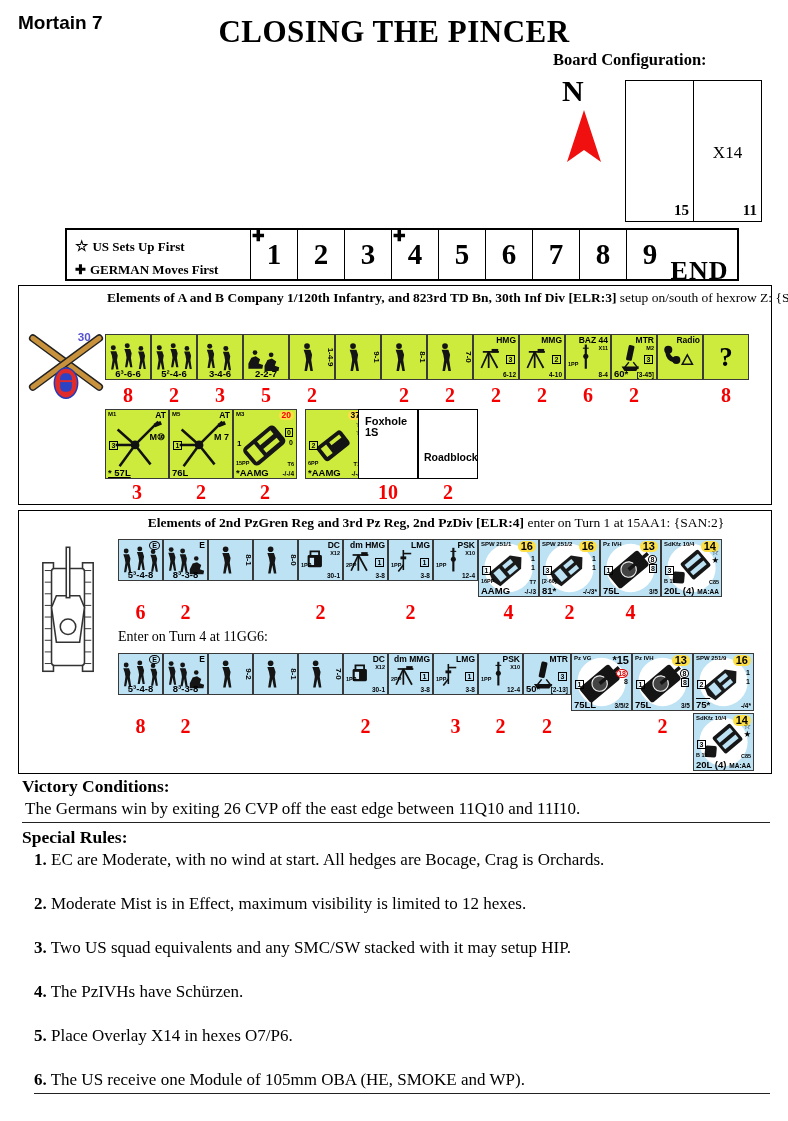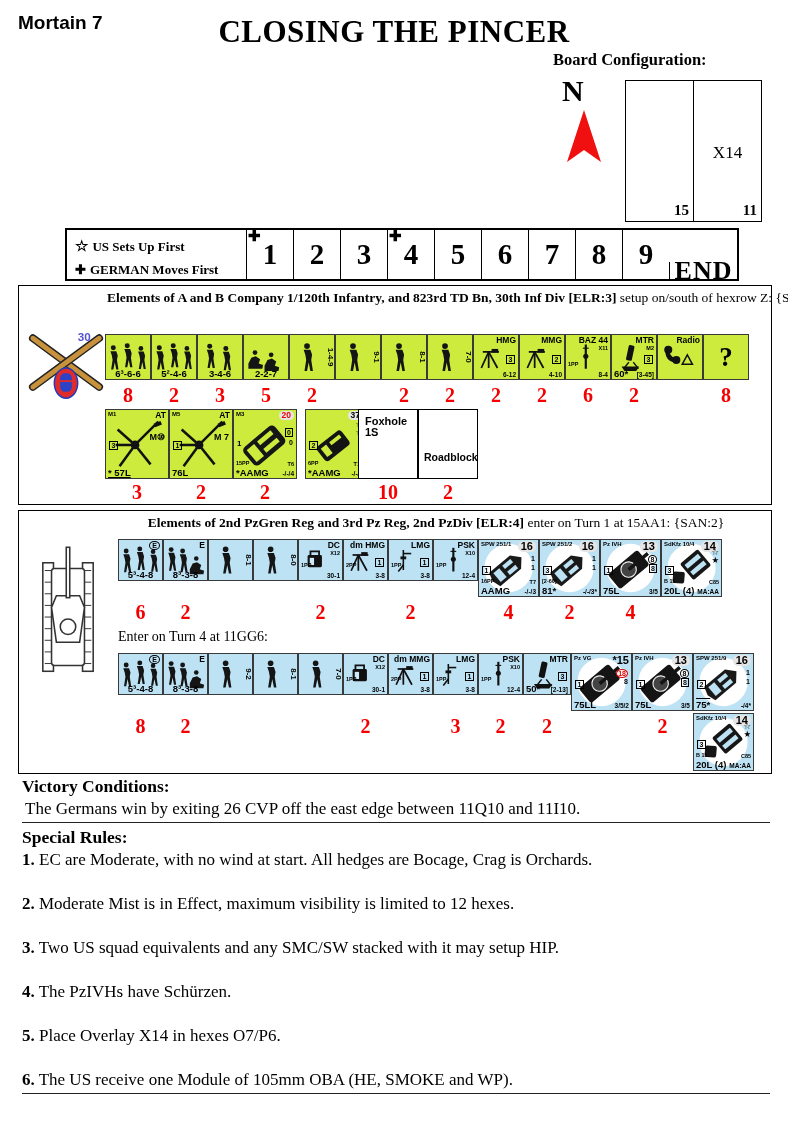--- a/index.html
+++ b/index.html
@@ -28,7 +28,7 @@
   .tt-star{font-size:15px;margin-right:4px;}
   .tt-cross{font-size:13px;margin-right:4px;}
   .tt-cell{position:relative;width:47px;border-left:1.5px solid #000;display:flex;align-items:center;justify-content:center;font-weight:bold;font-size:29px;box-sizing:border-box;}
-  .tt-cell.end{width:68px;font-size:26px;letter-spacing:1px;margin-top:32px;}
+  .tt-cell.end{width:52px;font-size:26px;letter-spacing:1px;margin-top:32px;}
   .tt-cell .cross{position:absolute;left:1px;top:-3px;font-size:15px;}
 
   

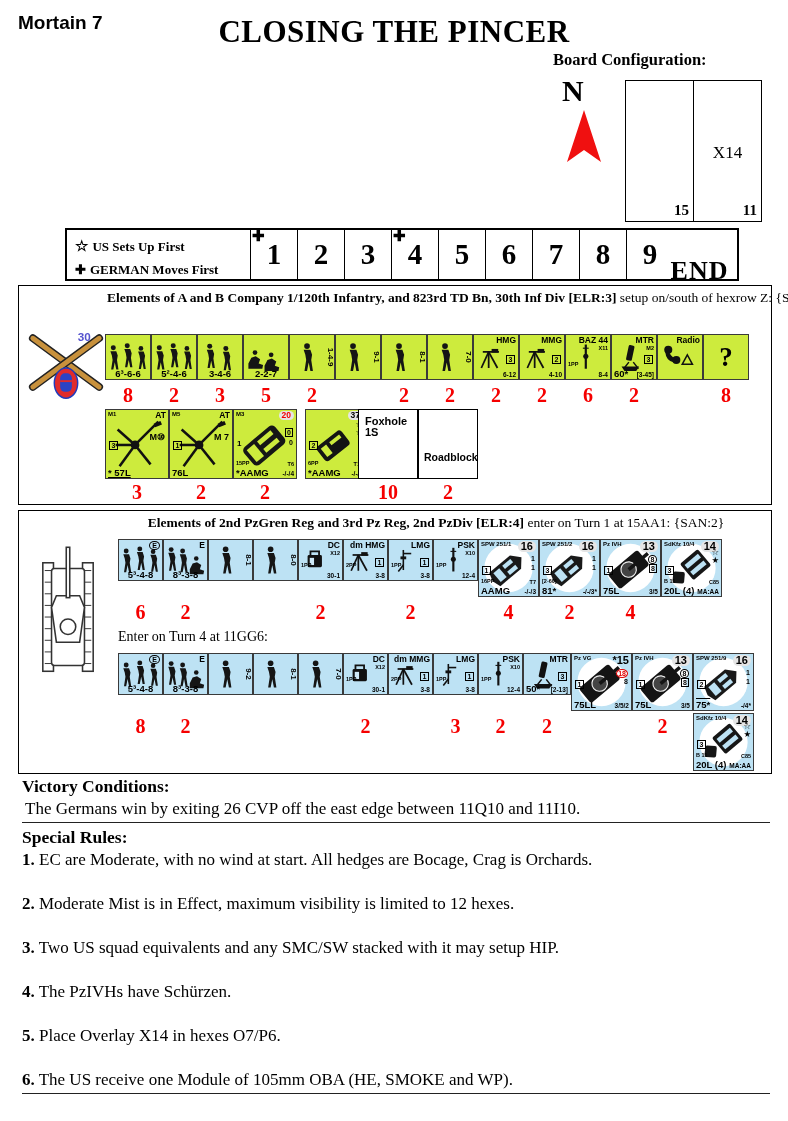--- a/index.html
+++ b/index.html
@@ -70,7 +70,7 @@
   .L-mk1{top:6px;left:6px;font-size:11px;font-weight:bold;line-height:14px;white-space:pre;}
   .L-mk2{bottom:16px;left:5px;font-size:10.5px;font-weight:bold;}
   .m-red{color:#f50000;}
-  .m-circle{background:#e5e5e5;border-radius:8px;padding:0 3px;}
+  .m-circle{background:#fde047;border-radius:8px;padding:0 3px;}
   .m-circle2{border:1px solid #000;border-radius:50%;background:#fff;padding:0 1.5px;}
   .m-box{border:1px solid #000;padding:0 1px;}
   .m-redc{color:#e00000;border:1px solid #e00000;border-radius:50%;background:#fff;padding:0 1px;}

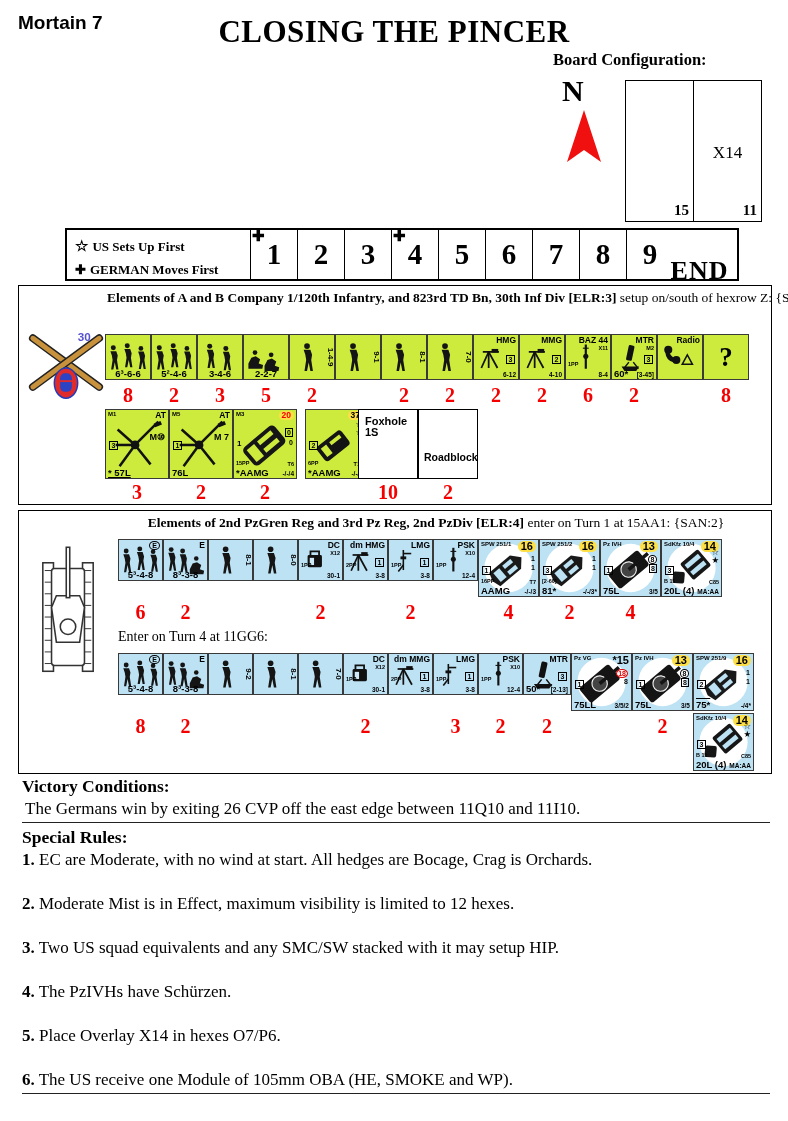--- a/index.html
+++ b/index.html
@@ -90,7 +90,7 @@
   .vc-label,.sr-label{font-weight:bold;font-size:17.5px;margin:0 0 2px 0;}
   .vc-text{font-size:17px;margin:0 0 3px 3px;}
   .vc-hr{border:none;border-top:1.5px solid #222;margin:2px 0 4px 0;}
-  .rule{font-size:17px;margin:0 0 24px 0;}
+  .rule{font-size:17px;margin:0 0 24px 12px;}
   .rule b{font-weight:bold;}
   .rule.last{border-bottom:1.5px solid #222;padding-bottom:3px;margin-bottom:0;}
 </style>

--*--

WHAT YOU WILL DO: Go through the records and pull out each line that includes the word "bottom".

SOLUTION FOR THIS EXERCISE:
   .L-mk2{bottom:16px;left:5px;font-size:10.5px;font-weight:bold;}
   .rule.last{border-bottom:1.5px solid #222;padding-bottom:3px;margin-bottom:0;}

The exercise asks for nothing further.